Behind the scenes of the annual ‘Miss Holocaust Survivor’ competition in Haifa, Israel

The Pageant

Source: Visions du Réel

‘The Pageant’

Dir. Eytan Ipeker. Turkey/France/Israel/Germany. 2020. 83 mins.

The words ‘Holocaust’ and ‘beauty contest’ are so fundamentally incompatible that Eytan Ipeker’s documentary The Pageant is likely to face resistance from potential viewers. You can imagine audiences recoiling in disbelief – but you can also appreciate the challenge of making a serious film about a phenomenon like the ‘Miss Holocaust Survivor’ competition that has been held for several years in Haifa, Israel.

At one point, Leibowitz comments that the event is all about character, yet The Pageant only thinly illuminates the characters involved.

In the event, this serious-minded film falls short not on the grounds of taste, but because it doesn’t go far enough either as an observational study, or in being sufficiently clear in its political argument. According to the programme note on the website of Visions du Réel, Ipeker contends that the experiences of these elderly women have been hijacked and made into spectacle for political purposes. However, a certain fuzziness in the film’s intentions – plus intermittent poetic touches that feel decorative rather than truly integral to the execution - make The Pageant a missed opportunity. Still, events and platforms with a Jewish focus in particular will find it food for debate.

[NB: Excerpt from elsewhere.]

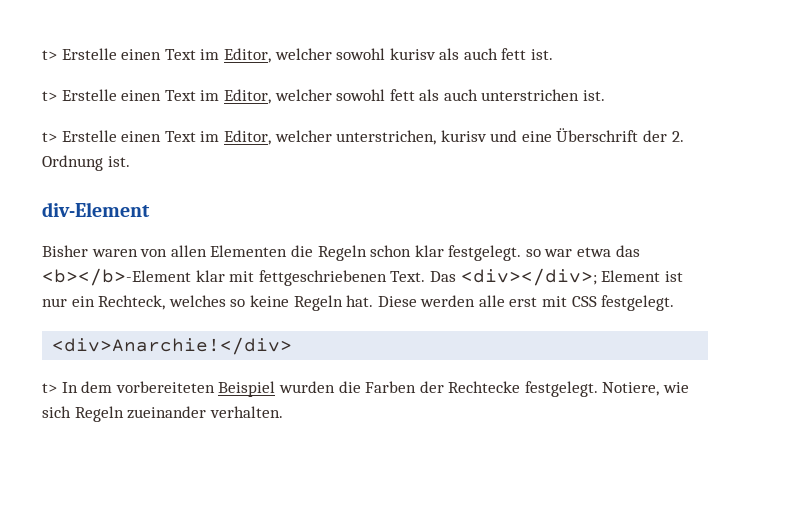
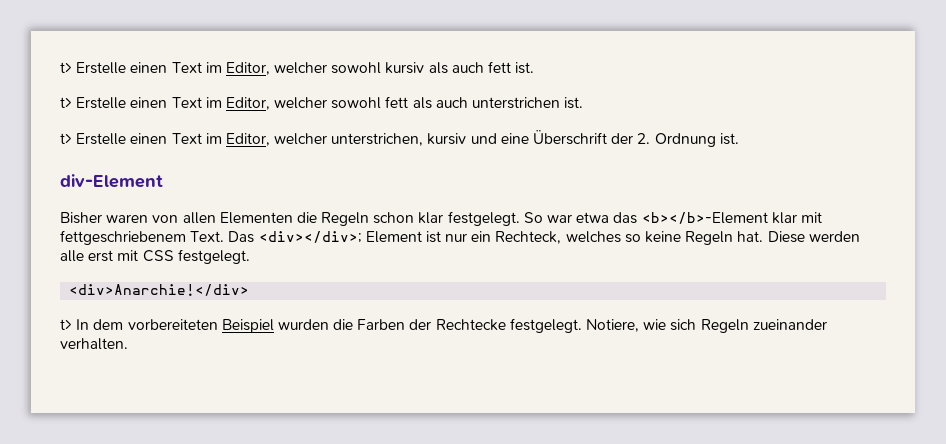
[42,48,436,63] t> Erstelle einen Text im Editor, welcher sowohl kurisv -> [60,62,425,75] t> Erstelle einen Text im Editor, welcher sowohl kursiv
[440,130,487,142] kurisv -> [427,133,467,145] kursiv
[525,249,541,257] so -> [523,212,543,223] So
[258,270,387,286] fettgeschriebenen -> [60,230,186,245] fettgeschriebenem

Ipeker’s topic is the 2016 edition of the ‘Miss Holocaust Survivor’ pageant that is held annually in a home for Shoah survivors in Haifa. The film begins in downbeat observational mode, with pageant organiser Heli Ben-David – a glamorous middle-aged woman, herself a former beauty queen – in a fabric store, admiring bolts of cloth for evening dresses. We then meet a number of elderly women, competitors in this year’s contest – which, another organiser makes clear, is not about physical beauty but “about [the contestants’] inner world… how they survived and stayed strong.”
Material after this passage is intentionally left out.